Chesler Naomi C, Roldan Alejandro, Vanderpool Rebecca R, Naeije Robert
Department of Biomedical Engineering at the University of Wisconsin, Madison, WI 53706, USA.
Annu Int Conf IEEE Eng Med Biol Soc. 2009;2009:177-80. doi: 10.1109/IEMBS.2009.5333835.

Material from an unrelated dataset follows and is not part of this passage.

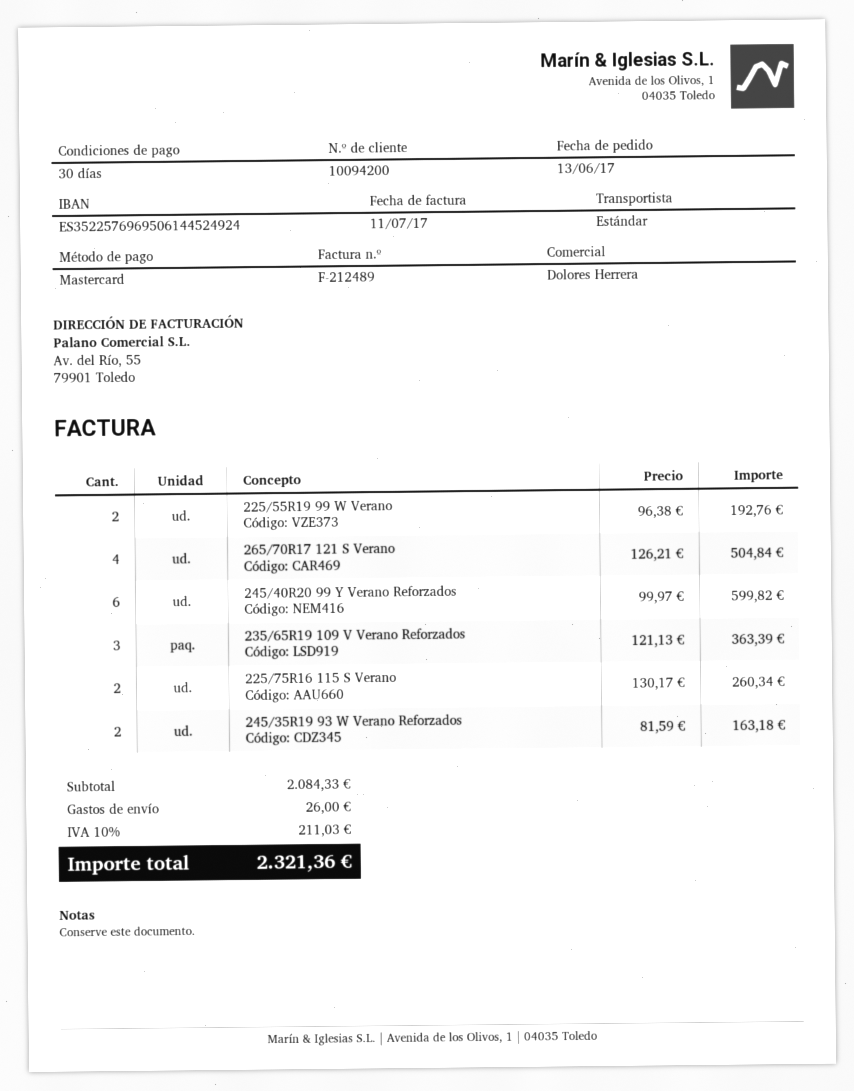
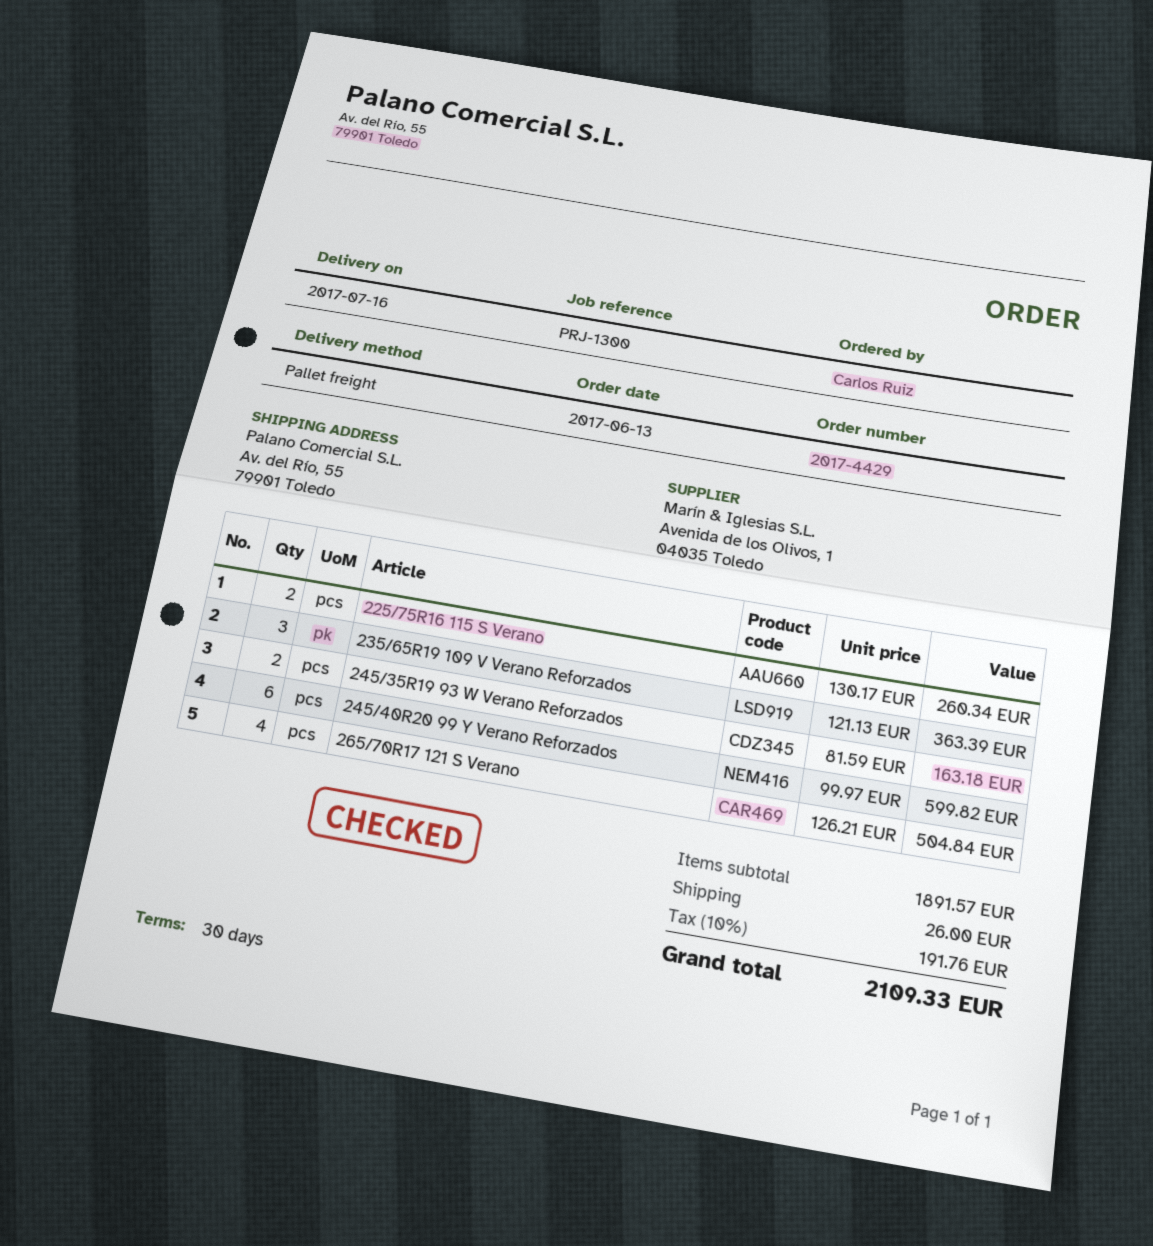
shipping method: standard -> pallet freight
225/55R19 99 W Verano: 2 x 96.38 = 192.76 -> none
subtotal: 2084.33 -> 1891.57
tax: 10% = 211.03 -> 10% = 191.76
total: 2321.36 -> 2109.33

Long-standing pulmonary hypertension causes significant peripheral and proximal arterial remodeling and right ventricular dysfunction. The clinical metric most often used to assess the progression of PH is the pulmonary vascular resistance (PVR). However, even when measured from multipoint pressure-flow curves, PVR provides information only on the peripheral arterial function, not the proximal arterial function and gives only an incomplete description of all the forces that oppose right ventricular (RV) flow output. Pulmonary vascular impedance spectra (PVZ) capture the impact of proximal and peripheral arterial structure and function on RV function. Analyses of ventricular-vascular coupling give insight into the efficiency of mechanical and metabolic interactions between the right ventricle and the pulmonary vasculature. Here we review techniques for measuring PVZ in humans and animal models and for determining RV function.
长期的肺动脉高压会导致显著的外周和近端动脉重塑以及右心室功能障碍。临床上最常用于评估肺动脉高压进展的指标是肺血管阻力(PVR)。然而,即使通过多点压力-流量曲线进行测量,PVR也仅提供外周动脉功能的信息,而非近端动脉功能,并且只能不完全描述所有阻碍右心室(RV)血流输出的力量。肺血管阻抗谱(PVZ)可反映近端和外周动脉结构及功能对RV功能的影响。心室-血管耦合分析有助于深入了解右心室与肺血管系统之间机械和代谢相互作用的效率。在此,我们综述了在人类和动物模型中测量PVZ以及确定RV功能的技术。